There’s also a giggle-inducing amount of popping from the exhaust when upshifting, and also on the overrun when decelerating. While the remote controller gimmick is neat, it’s a wonder this integration couldn’t have been included as built-in with the car. The remote can easily be lost, it takes up one cupholder position, and there’s also a battery to contend with as the car ages.
Being a convertible, the MINI doubles as a fantastic summer cruiser under the sun. With the fabric top up, the interior stays fairly quiet, and operation is seamless and quick, needing just eighteen seconds to open or close. When on the go, the roof can be operated at speeds at up to 29 kilometres per hour – perfect for when a sudden rainfall hits while you’re putting around town. Thankfully, as long as the rain isn’t a torrential downpour, the open cabin can stay more or less dry when at highway speeds.
Rearward visibility is still reasonably good regardless of top position, the glass rear window includes a defroster, and the top can also be partially opened to act like a panoramic sunroof. There’s also an Always Open Timer function, which is basically an odometer for how long the top has been open. After about ten hours of driving during the JCW Convertible’s week on test, the Always Open Timer showed a reading of just over nine hours!
With the sun shining down into the open-roofed interior of the JCW Convertible, it becomes quickly evident that MINI elected to use many circular elements in their interior design. Just about every dial, gauge, vent, and handle is a circle, which plays well with the MINI logo itself. The red inserts on the sporty yet comfortable seats were able to offset the interior’s grey-black monotone very well, and the checkered flag John Cooper Works floor mats also created a nice element of depth. A head-up display projects speed and tachometer information to allow drivers to focus more on the road, and the row of toggle switches at the bottom of the dashboard are a neat touch.

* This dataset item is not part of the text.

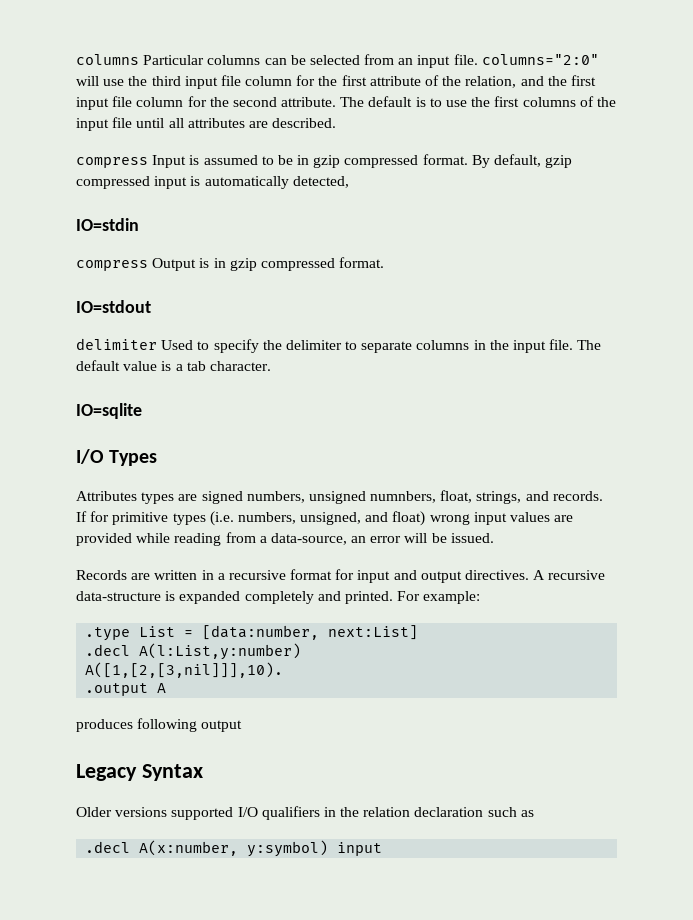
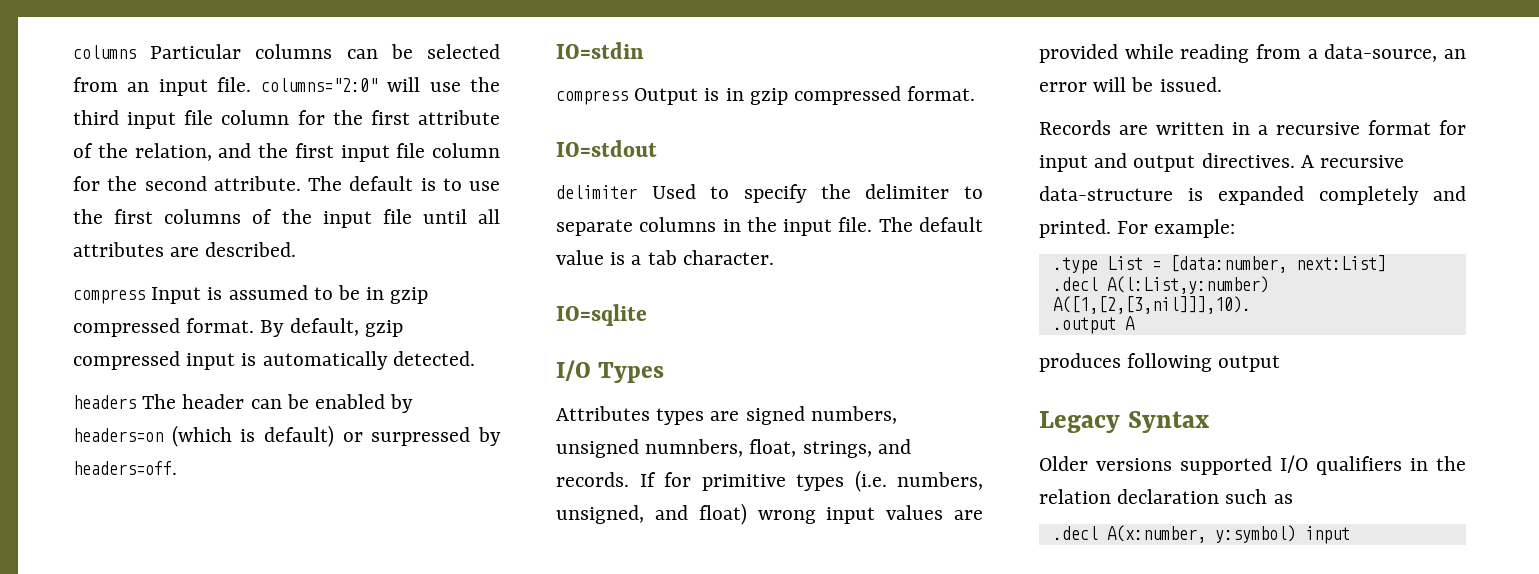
[292,176,349,188] detected, -> [392,351,475,366] [73,394,414,413] [73,425,502,447] [73,461,177,475] detected. // headers The header can be enabled by headers=on (which is default) or surpressed by headers=off.

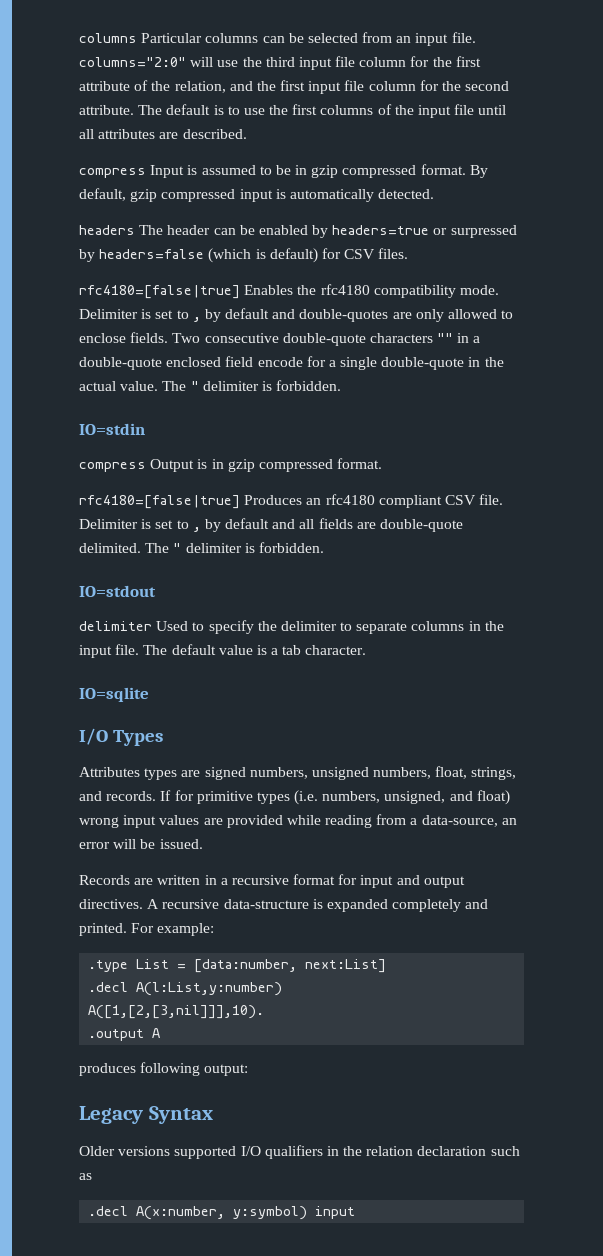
[73,425,502,447] [73,461,177,475] headers=on (which is default) or surpressed by headers=off. -> [332,225,517,238] [79,248,409,263] [79,284,499,299] [79,308,514,322] [79,332,481,346] [79,356,504,370] [79,380,342,391] headers=true or surpressed by headers=false (which is default) for CSV files. // rfc4180=[false|true] Enables the rfc4180 compatibility mode. Delimiter is set to , by default and double-quotes are only allowed to enclose fields. Two consecutive double-quote characters "" in a double-quote enclosed field encode for a single double-quote in the actual value. The " delimiter is forbidden.
(976, 93) none -> [79,494,504,509] [79,518,464,532] [79,542,324,553] // rfc4180=[false|true] Produces an rfc4180 compliant CSV file. Delimiter is set to , by default and all fields are double-quote delimited. The " delimiter is forbidden.
[645,439,744,457] numnbers, -> [373,767,432,779] numbers,
[1218,355,1281,372] output -> [204,1064,249,1076] output:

For intotainment, parent company BMW has lent to MINI its wonderful iDrive system. The interface is slick and fast, with a snickety control dial. Although some settings are buried deep inside several menus on the 8.8-inch touch screen, the system is nice to use and fills the giant circular bezel well. The LEDs in the bezel also light up to show the tachometer or volume control position. The optional Harman Kardon audio is ridiculously clear and packs a very powerful punch, allowing drivers and passengers to blast the tunes when they’re not listening to the JCW Pro exhaust doing its thing. Bluetooth pairing and call quality is clear and easy to do, but no Apple CarPlay function is available just yet. Other MINI products are starting to get this gold standard of smartphone integration, so expect it to trickle down to the three-door Mini in the near future.
Overall, the 2017 MINI John Cooper Works Convertible is extremely fun, making for a potent punch when combining its turbocharged engine and handling competence. The six-speed automatic transmission, contrary to most car enthusiasts’ beliefs, is far from a letdown, and does its job very well. The features and accessories do drive the price up, and may hurt the MINI’s competitiveness against the likes of the two-seater Mazda MX-5 and Fiat 124 (reviewed here) twins. For those considering the MINI, skimping on some of the options and accessories brings the price down enough for the cheerful and competent convertible to be a more reasonable bang for the buck. It’s an addictive car that leaves drivers always wanting to get behind the wheel, and with a well-performing convertible top, it can be enjoyed rain or shine.